§ Aim of the exercise
Within the records below, how many lines contain "bracket"? The answer is that number alone.

§ Data in this exercise
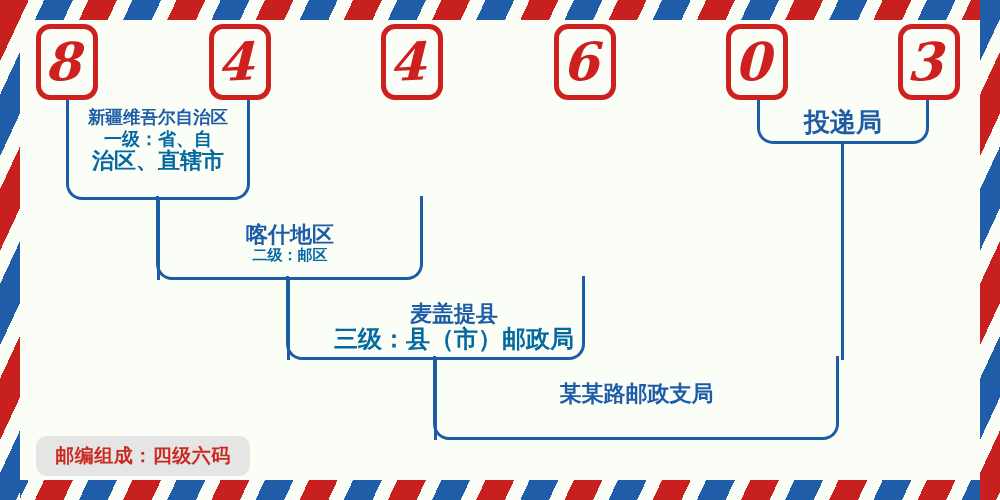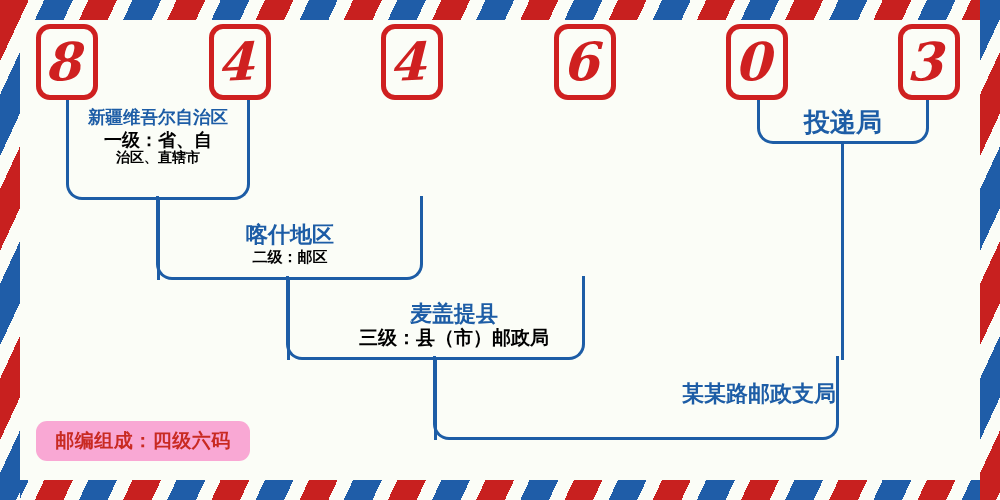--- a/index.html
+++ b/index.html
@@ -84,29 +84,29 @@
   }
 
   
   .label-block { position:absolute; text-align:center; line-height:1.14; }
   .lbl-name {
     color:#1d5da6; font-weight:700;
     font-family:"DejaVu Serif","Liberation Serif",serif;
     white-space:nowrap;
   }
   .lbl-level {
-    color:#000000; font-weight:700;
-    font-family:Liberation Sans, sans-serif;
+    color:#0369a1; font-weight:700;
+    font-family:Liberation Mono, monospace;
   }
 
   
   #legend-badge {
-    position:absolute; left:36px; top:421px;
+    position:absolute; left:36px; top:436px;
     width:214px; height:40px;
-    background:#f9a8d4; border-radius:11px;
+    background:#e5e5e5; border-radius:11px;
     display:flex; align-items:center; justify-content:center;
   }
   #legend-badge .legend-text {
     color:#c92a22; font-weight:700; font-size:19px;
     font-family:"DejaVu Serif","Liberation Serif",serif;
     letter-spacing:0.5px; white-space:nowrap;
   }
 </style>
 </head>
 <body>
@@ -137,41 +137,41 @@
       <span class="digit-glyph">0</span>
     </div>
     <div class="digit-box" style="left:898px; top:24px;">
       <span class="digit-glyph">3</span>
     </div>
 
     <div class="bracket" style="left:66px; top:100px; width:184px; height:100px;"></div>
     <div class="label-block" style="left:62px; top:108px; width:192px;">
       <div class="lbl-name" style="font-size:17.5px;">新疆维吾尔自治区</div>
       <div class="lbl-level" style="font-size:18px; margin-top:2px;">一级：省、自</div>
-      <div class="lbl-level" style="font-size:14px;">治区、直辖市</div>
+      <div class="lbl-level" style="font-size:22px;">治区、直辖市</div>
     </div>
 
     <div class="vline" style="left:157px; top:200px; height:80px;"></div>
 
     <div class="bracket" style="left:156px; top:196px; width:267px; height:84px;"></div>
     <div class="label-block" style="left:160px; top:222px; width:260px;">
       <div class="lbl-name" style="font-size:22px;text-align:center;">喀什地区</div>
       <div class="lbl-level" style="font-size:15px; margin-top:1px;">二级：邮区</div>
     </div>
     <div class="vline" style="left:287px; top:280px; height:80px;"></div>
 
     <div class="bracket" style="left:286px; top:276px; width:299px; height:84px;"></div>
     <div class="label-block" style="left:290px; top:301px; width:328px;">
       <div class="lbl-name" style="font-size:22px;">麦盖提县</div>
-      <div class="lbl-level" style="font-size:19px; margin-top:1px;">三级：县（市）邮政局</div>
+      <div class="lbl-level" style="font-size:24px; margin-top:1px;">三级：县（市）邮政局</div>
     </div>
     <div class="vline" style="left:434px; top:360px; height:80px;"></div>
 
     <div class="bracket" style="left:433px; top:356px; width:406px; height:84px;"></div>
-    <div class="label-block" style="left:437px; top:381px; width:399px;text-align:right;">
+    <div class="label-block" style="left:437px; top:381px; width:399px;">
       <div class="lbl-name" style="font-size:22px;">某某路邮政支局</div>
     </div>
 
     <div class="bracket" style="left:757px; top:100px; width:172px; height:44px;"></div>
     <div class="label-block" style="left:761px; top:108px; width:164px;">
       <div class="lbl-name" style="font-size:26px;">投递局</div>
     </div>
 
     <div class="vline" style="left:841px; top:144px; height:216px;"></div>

---

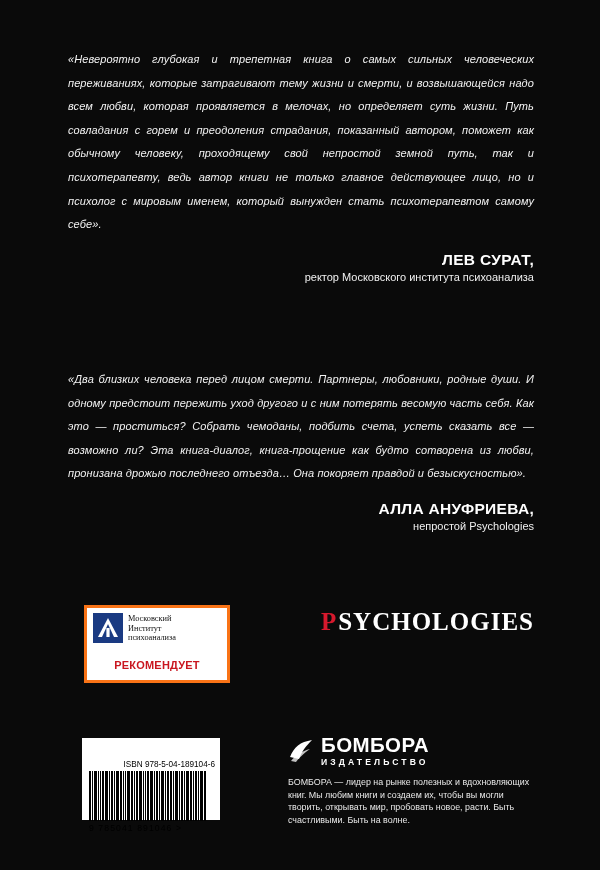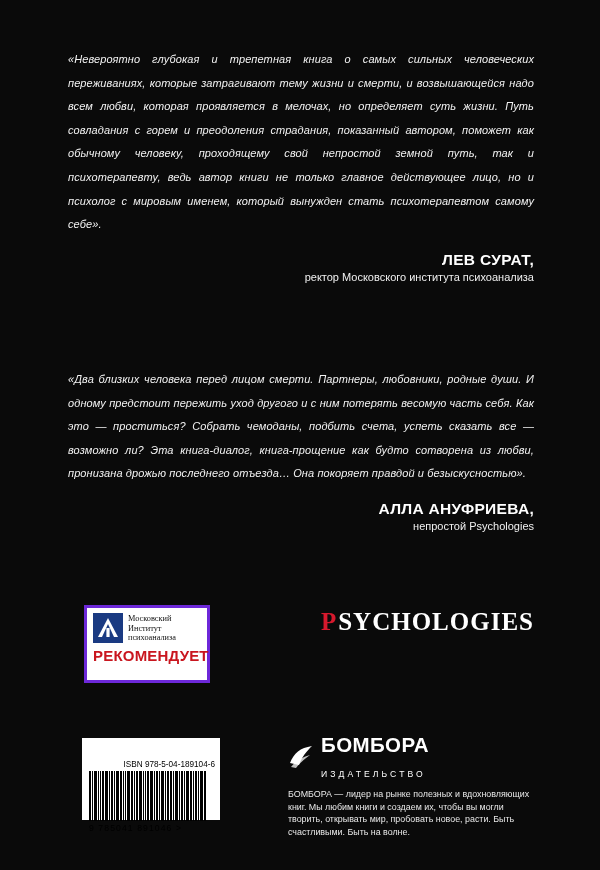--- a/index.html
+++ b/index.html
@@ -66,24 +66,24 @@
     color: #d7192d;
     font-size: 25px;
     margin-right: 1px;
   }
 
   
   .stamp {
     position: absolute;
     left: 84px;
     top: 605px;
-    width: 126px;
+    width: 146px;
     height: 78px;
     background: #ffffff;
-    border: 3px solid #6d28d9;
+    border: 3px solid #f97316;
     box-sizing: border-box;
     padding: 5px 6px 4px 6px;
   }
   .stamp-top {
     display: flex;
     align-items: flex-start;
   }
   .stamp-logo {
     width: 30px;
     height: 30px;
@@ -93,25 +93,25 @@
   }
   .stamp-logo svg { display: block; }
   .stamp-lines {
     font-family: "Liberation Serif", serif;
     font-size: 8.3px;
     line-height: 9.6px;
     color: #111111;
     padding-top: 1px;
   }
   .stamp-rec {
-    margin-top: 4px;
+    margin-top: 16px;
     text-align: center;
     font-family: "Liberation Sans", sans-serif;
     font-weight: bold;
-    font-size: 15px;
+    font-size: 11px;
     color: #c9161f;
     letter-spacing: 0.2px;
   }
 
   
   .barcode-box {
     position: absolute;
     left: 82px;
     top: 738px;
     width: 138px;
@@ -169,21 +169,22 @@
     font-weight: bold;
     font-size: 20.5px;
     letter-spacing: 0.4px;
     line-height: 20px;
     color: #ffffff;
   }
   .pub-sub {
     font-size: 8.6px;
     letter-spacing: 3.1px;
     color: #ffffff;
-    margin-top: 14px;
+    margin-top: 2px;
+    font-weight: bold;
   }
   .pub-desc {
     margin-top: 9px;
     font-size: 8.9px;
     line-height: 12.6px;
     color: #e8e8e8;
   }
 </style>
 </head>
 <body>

§ Output of the task
5